1. How long have you been playing soccer for?

“I’ve been playing soccer for about 12+ years now. My parents started me in AYSO as soon as I was old enough to run around and try to kick a soccer ball that was almost as big as my head. I spent most of my years playing for a club called Alliance, then moved to a team called PASS, and then quit club to play high school.”

2. What does the sport mean to you?

“This sport means a lot more to me than most think. Often my mindset to others about soccer is that “I don’t care,” but it’s something to keep me active and give me a break from the stress that school and other things bring into my life.”

3. What have you learned since you started playing the sport? 

“The biggest takeaway I have that soccer has taught me is respect, leadership, hard work. I’ve learned to tolerate a tough coach who yells a lot only to make us better, [and] to never whine when a drill is performed or to fight with teammates, coaches, or refs.”

4. Is soccer something you intend to pursue for many more years?

“I am attending a D1 school for athletics (Bowling Green State University), so I will not be pursuing a playing spot on their D1 team. But I would love to continue the sport and plan on the club team.”

5. How has the quarantine affected your practice schedule?

“Because corona has caused many cancellations, MHSAA decided to cancel all sport activities. Which hasn’t been done since WW1 (I believe) because of that, and since we are quarantined, we aren’t allowed to play or practice.”

6. Since you started playing, have you had trouble balancing soccer and real life? 

“When I was younger, my life was school and soccer. Once I was in middle school, I was introduced to equestrians and became sucked into the world of horses and soon found a big passion for competing and riding. Trying to balance those was extremely difficult, and for a while, horses took over my passion for soccer. After I quit club, it definitely took a toll on my abilities. It hit me hard that, because I quit club, I wasn’t as “up to date” as some of the other girls, and I suffered hard because of that and often found myself sitting on the bench. Soccer is a huge commitment–you have to deal with practice after practice and traveling to different states to play. This and that. It takes away a lot but also brings a lot into your life. So all in all, yes, it’s hard to balance, especially when you have other interests.” 

7. Has everyone in your life always been supportive of you playing, and if yes, how do you do?

“My family has always been super supportive of me playing. My parents would make sure they would never miss a game and often would feel bad if they ever did. My grandparents tried to come to my games as they could, and I often got a lot of support from friends who would come to my games with signs that I could see up in stands.” 

8. Is soccer something you are really passionate about, or do you play for other reasons? 

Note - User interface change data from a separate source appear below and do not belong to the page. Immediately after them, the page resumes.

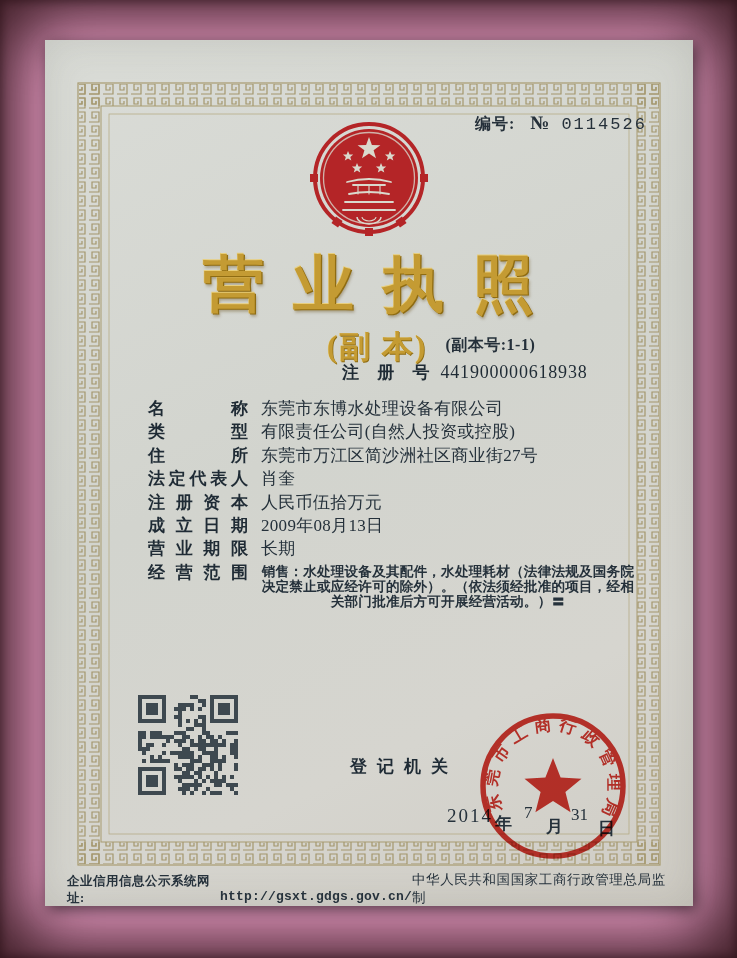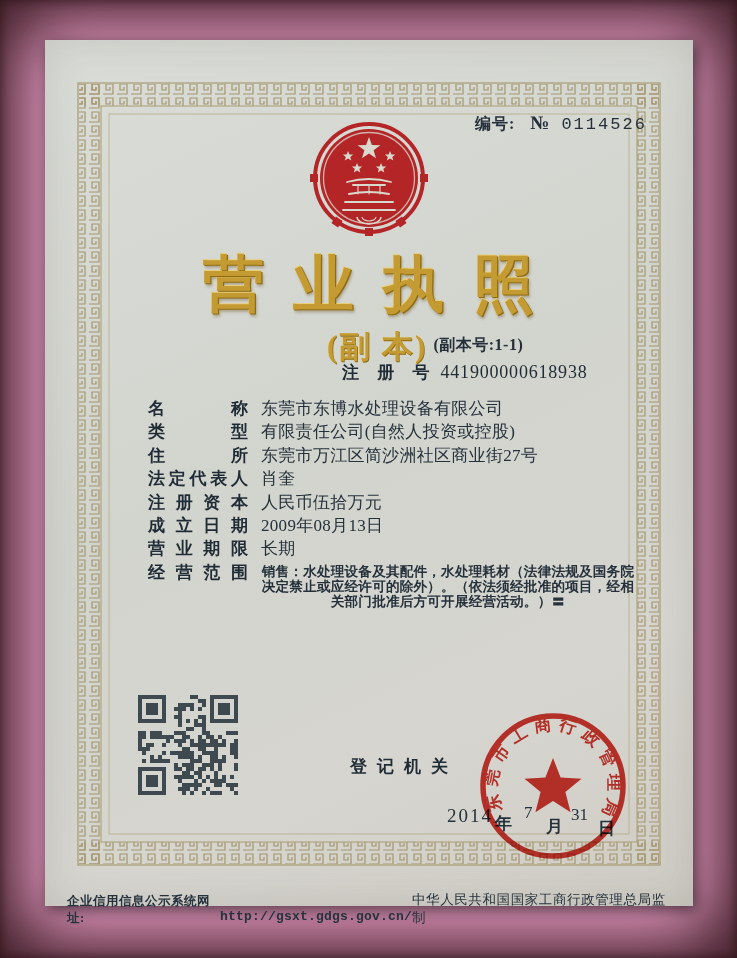--- a/index.html
+++ b/index.html
@@ -31,7 +31,7 @@
     text-shadow: 1.2px 1.4px 0 #8f6c12, -0.6px -0.6px 0 #e8cf7e, 2px 2.5px 3px rgba(90,60,0,.35);
     font-family:"Liberation Serif",serif;
   }
-  .copy-row{position:absolute; top:286px; left:282px; display:flex; align-items:flex-start; gap:6px; white-space:nowrap;}
+  .copy-row{position:absolute; top:286px; left:282px; display:flex; align-items:flex-start; gap:18px; white-space:nowrap;}
   .copy-gold{
     font-size:31px; font-weight:700; color:#c49b33; letter-spacing:2px;
     text-shadow:0.8px 1px 0 #8f6c12, -0.5px -0.5px 0 #e8cf7e;

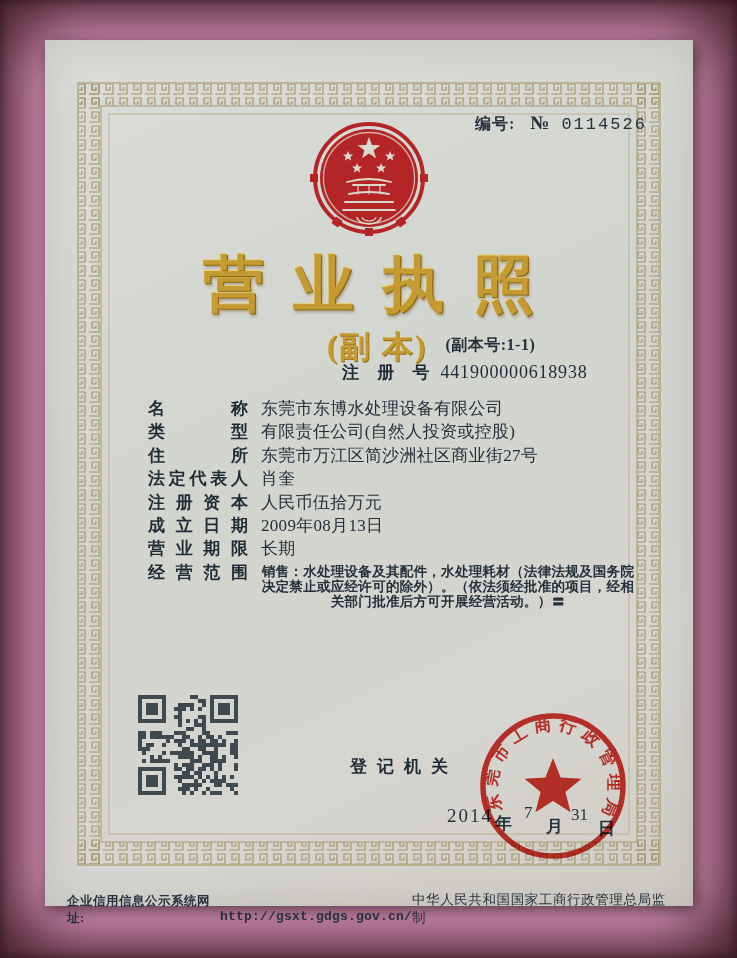--- a/index.html
+++ b/index.html
@@ -65,7 +65,6 @@
     position:absolute; left:22px; right:22px; top:831px;
     display:flex; justify-content:space-between; align-items:flex-end;
     color:#26323c;
-    margin-top:20px;
   }
   .footer-left{display:flex; align-items:flex-end;}
   .fl-label{font-size:12.5px; font-weight:700; letter-spacing:.5px;}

“When I was younger my life was just soccer, soccer, soccer. I was crazy passionate at that age, but as I grew up and started getting involved in other activities, soccer slowly became distant. Especially only playing during high school. After I didn’t play a ton, I actually was debating on quitting because why spend my time practicing and working my butt off to not be able to show off anything during a game? But after feeling frustrated, I decided to keep playing because high school sports are some of the best times you will ever have, I love my team, and being able to rep your school and wearing the jersey is something really special.”

9. Since you started, have you been able to form many bonds with your teammates that you would not have otherwise?

“I have formed numerous bonds with the girls younger and older than me. We still to this day continue to talk and chat about life and stuff like that. I know if I didn’t decide to play freshman and sophomore year, I would have never met the class of 2019 or the class of 2021. I would probably walk past them in the hall and never think anything of it.”